We can’t act contrary to our programming — just as a computer is programmed and must function according to its programming. The computer can’t decide to act another way (even though sometimes they appear to). The computer programme sets the parameters of how it will work. Of course humans are not computers but they do have genetic programming fixed at conception, that dictate the parameters; I can’t grow an extra arm, even though at times it would be most useful.

Non-duality points us to our true nature. Not only Advaita / non-duality but the past head of Siddha yoga, Muktananda, stated “Thou art That” and Sri Nisargadatta Marharaj has a well known book entitled ‘I Am T’. Where ‘that’ is the inexpressible awareness of what we are. We can talk about it but not of it and we can form concepts about it, but the concept, the word, is not the real.

Our culture teaches us that we are in control / in charge of our lives and decisions – that we are responsible for our actions. The ‘me’ that is supposedly in control is an identification with the programming. And, as a result there is this belief in the ‘me’ as an individual with volition.

Close observation and exploration (imploration might be a better word since ‘ex’ denotes outwardly) finally reveals shows that there is awareness first and foremost and that everything else, including the human animal and its programming is an appearance in that awareness. That is, ‘we’ don’t exist in the body — the body exists in us – in the awareness that we actually are.

‘Sailor’ Bob Adamson points out again and again, very effectively, that the ego claims do’ership after the fact. The programming is responsible for the way we act and react to situations.

Ramesh Balsekar also tells us that we are not in control of the thoughts that appear and disappear. If we were the thinker then why would we ever have an unpleasant or depressing thought? Wouldn’t we always choose happy thoughts? If we were really in control of our thoughts wouldn’t we turn them off in the night when we want to sleep, when we want to meditate? Those nights when we want to sleep but the damn mind just won’t quit — when all we want is peace and quiet, and sleep.

The fact that the ego claims responsibility, and it feels like ‘we’ are doing it, blinds us to the reality that we are actually not in control, that thoughts simply arise when they arise and they don’t arise when they don’t arise.

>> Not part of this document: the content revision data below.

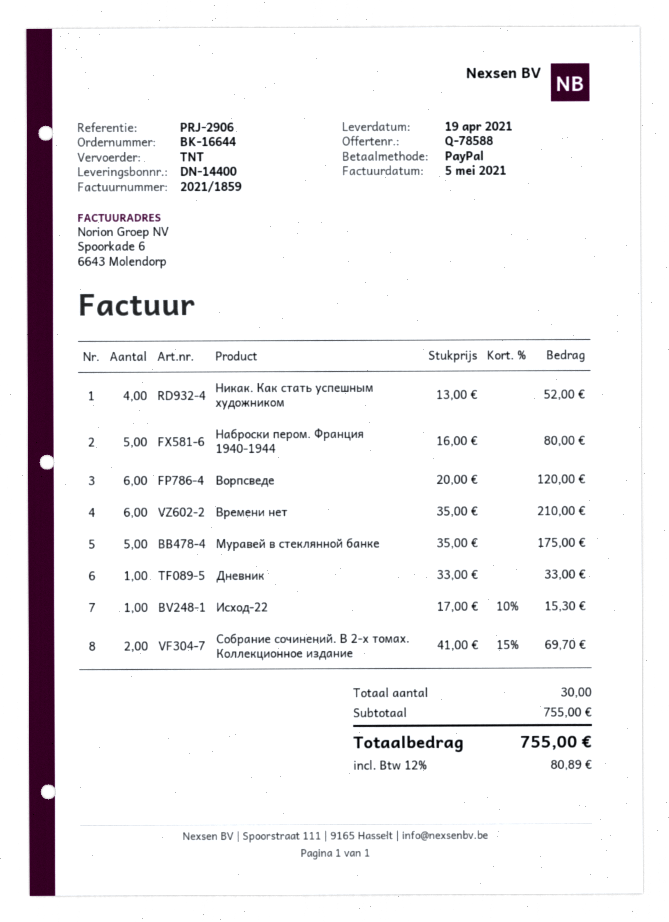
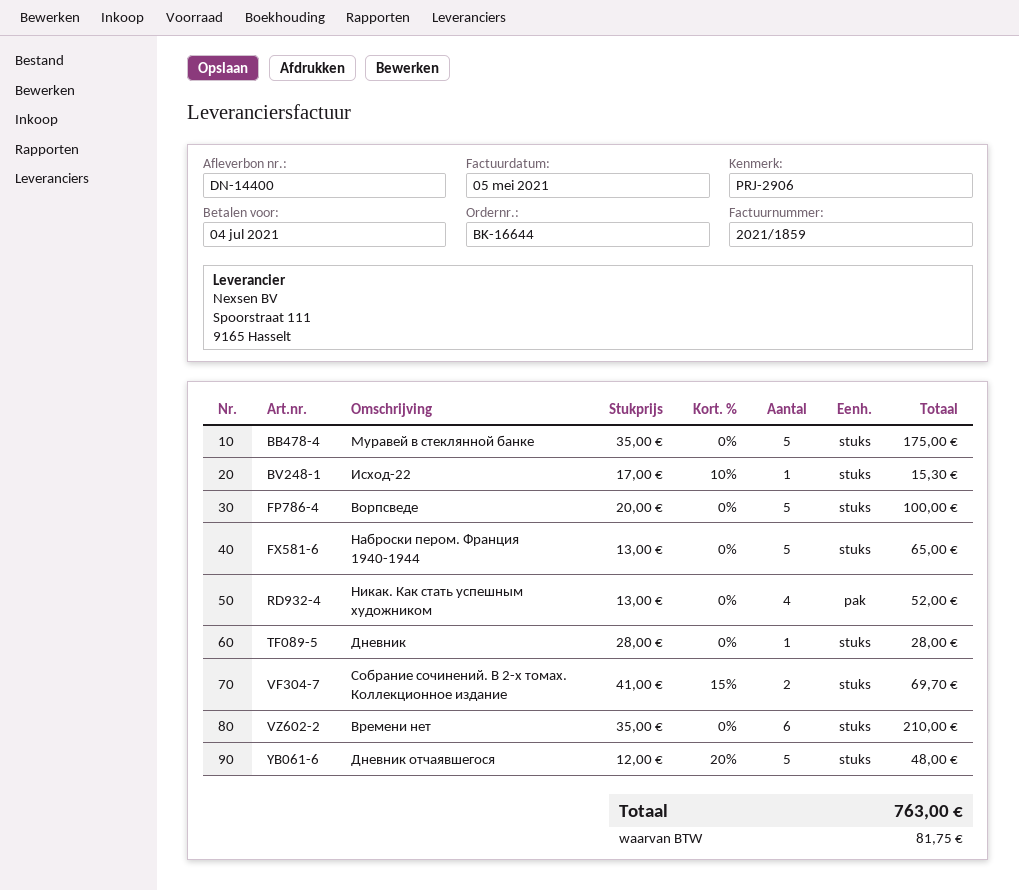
Наброски пером. Франция 1940-1944: 5 x 16.00 = 80.00 -> 5 x 13.00 = 65.00
Ворпсведе: 6 x 20.00 = 120.00 -> 5 x 20.00 = 100.00
Дневник: 1 x 33.00 = 33.00 -> 1 x 28.00 = 28.00
Дневник отчаявшегося: none -> 5 x 12.00 - 20% = 48.00
tax: 80.89 -> 81.75
total: 755.00 -> 763.00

It’s only after the fact that the ego says ‘I did that’. The teaching points out that we don’t do the things we think we do, although, of course, things do get done.

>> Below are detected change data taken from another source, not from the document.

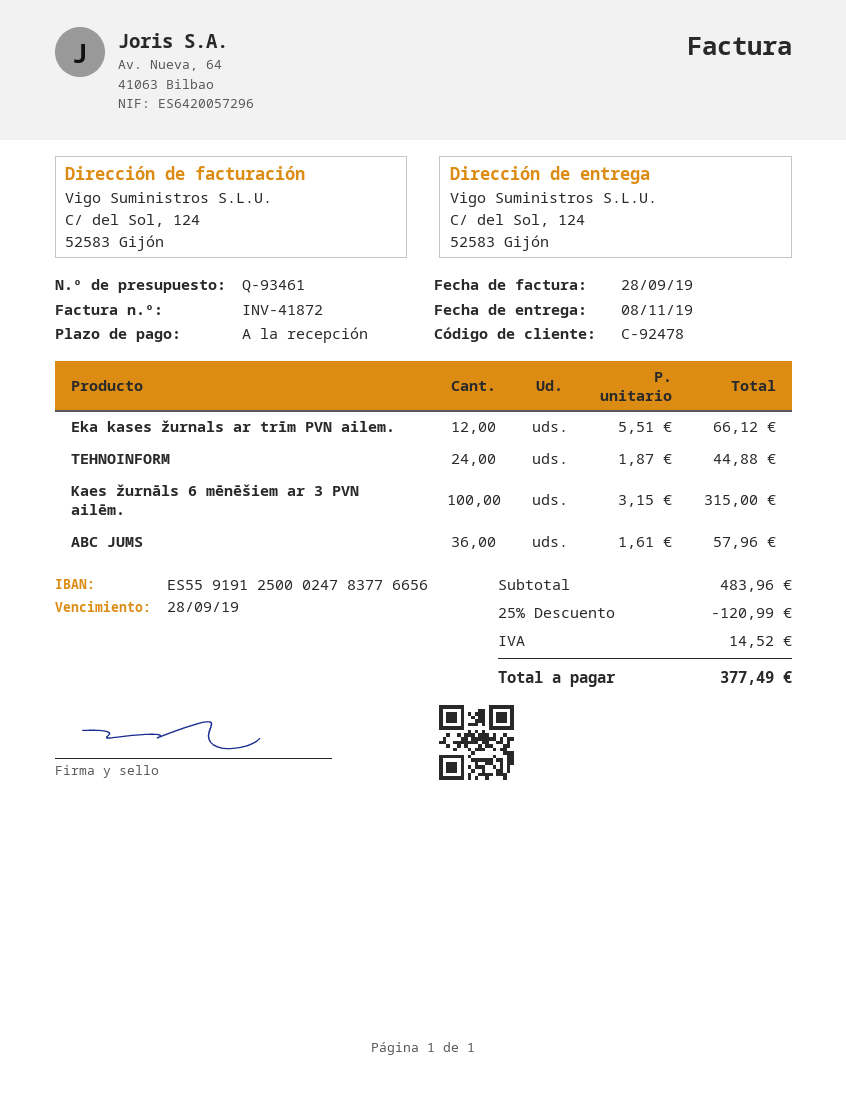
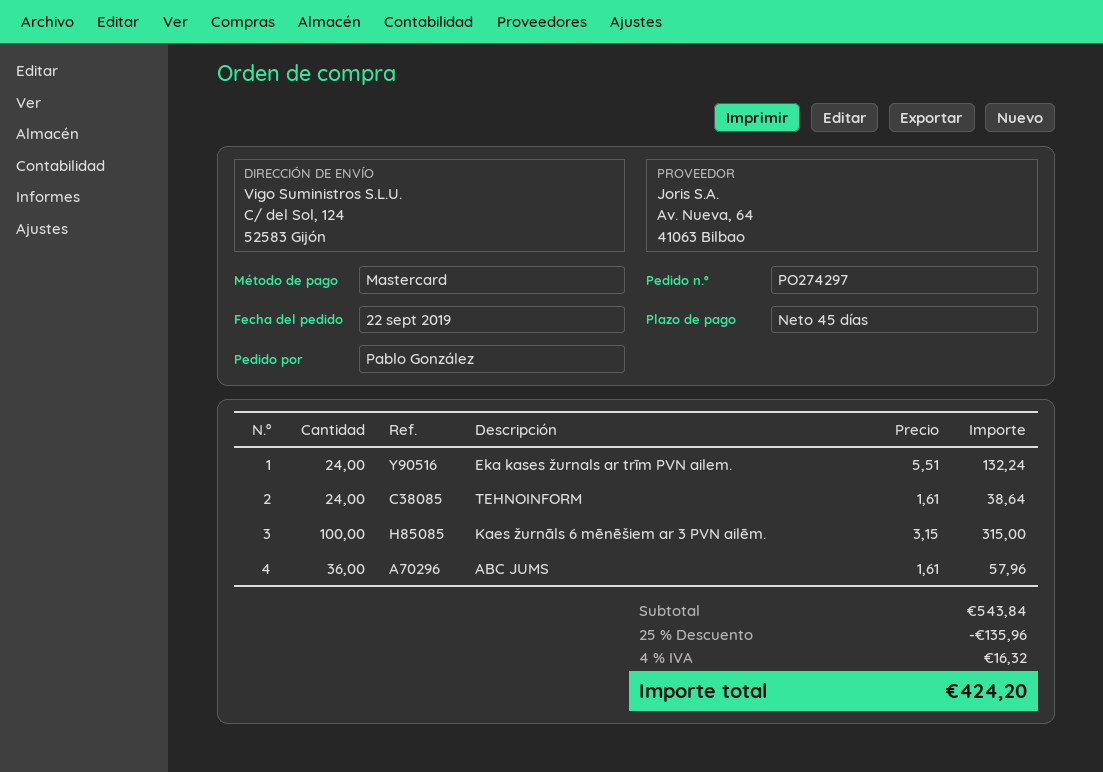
payment terms: on receipt -> 45 days
Eka kases žurnals ar trīm PVN ailem.: 12 x 5.51 = 66.12 -> 24 x 5.51 = 132.24
TEHNOINFORM: 24 x 1.87 = 44.88 -> 24 x 1.61 = 38.64
subtotal: 483.96 -> 543.84
discount: 25% = 120.99 -> 25% = 135.96
tax: 14.52 -> 16.32
total: 377.49 -> 424.20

In the end, the truth of our nature is seen, by no-one, that what we truly are is pure subjective awareness and not the objects that appear in it. In this awareness a body/mind organism, thoughts, feeling, memories and the world appear.

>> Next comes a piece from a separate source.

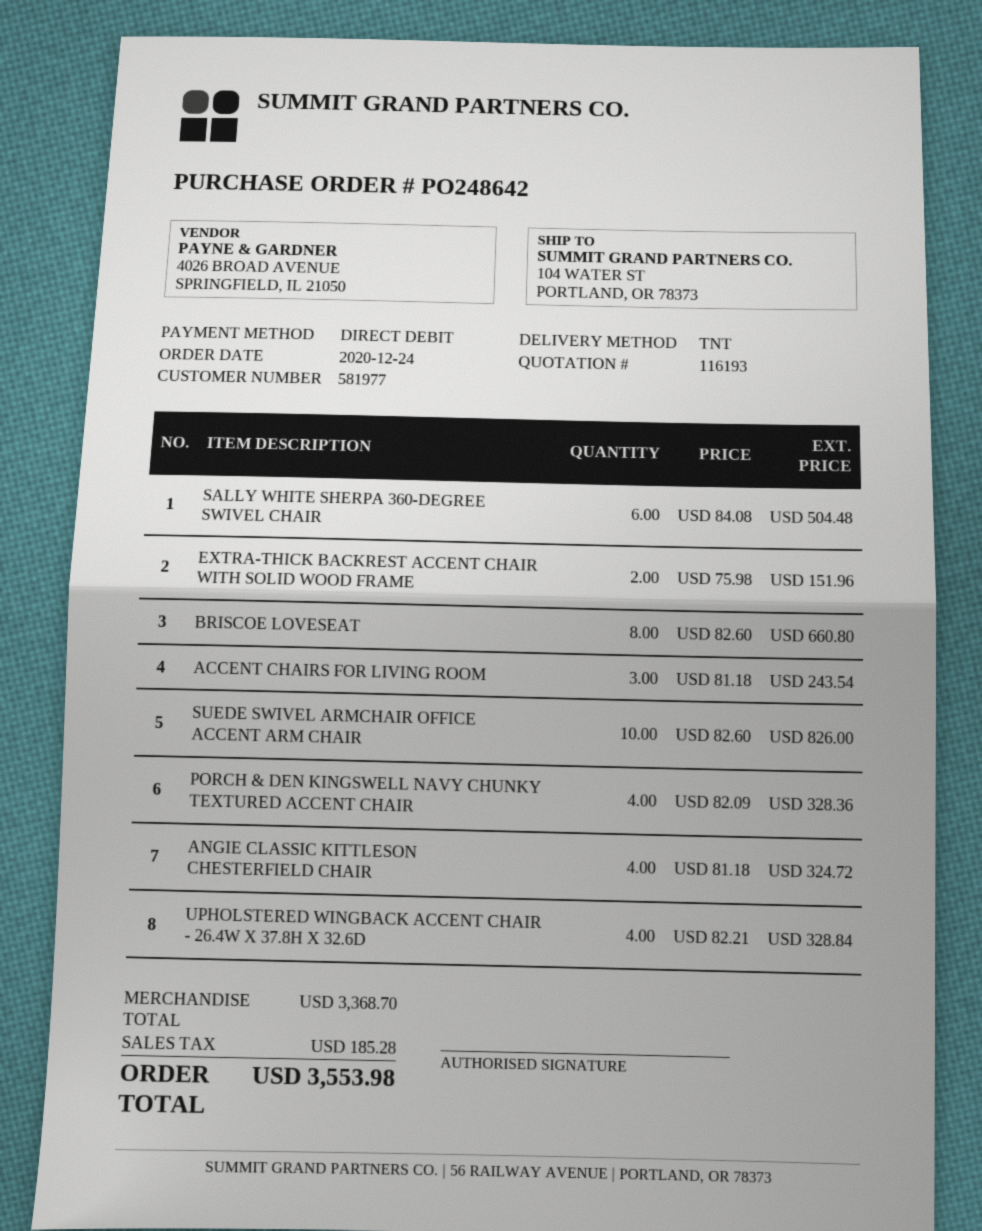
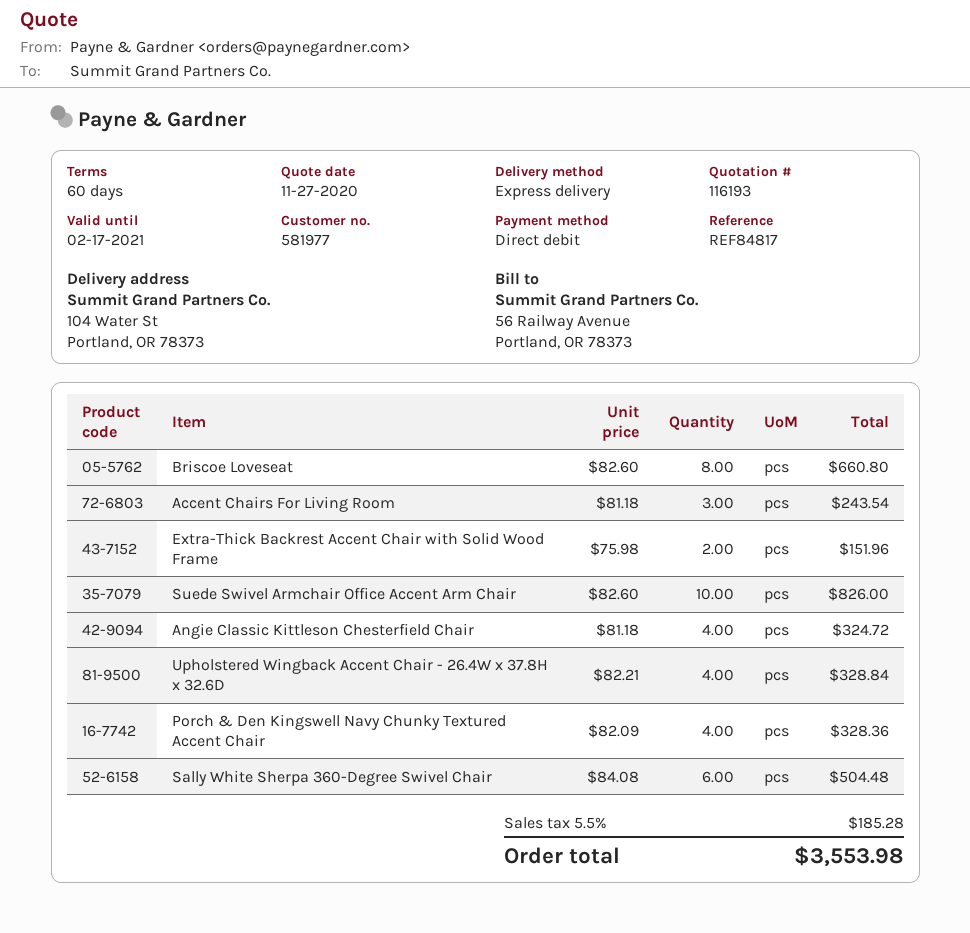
shipping method: TNT -> express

Immediately the truth is seen it is also seen that there is actually no ‘me’ in this body/mind, driving it, and that choices are made but there is no choice maker. As the Buddha is reported to have said (in one of Ramesh’s books) “choices are made, deeds are done but there is no doer thereof”.

It clearly states that there is no separate individual entity in control of the human animal, making choices. Decisions are made simple based on the programming and influenced by thoughts that arise. We may be sitting silently doing nothing and a thought pops up to have a beer, so we get the taste for a beer, unless a contrary thought tells us to do something else. A thought may pop up to make a million dollars or to climb a mountain but if it’s not in the programming then it won’t be acted on, or come to fruition.

It isn’t negative to discover that we are not just the human; it’s very positive. It’s very positive to finally know what we actually are, very relaxing, peaceful.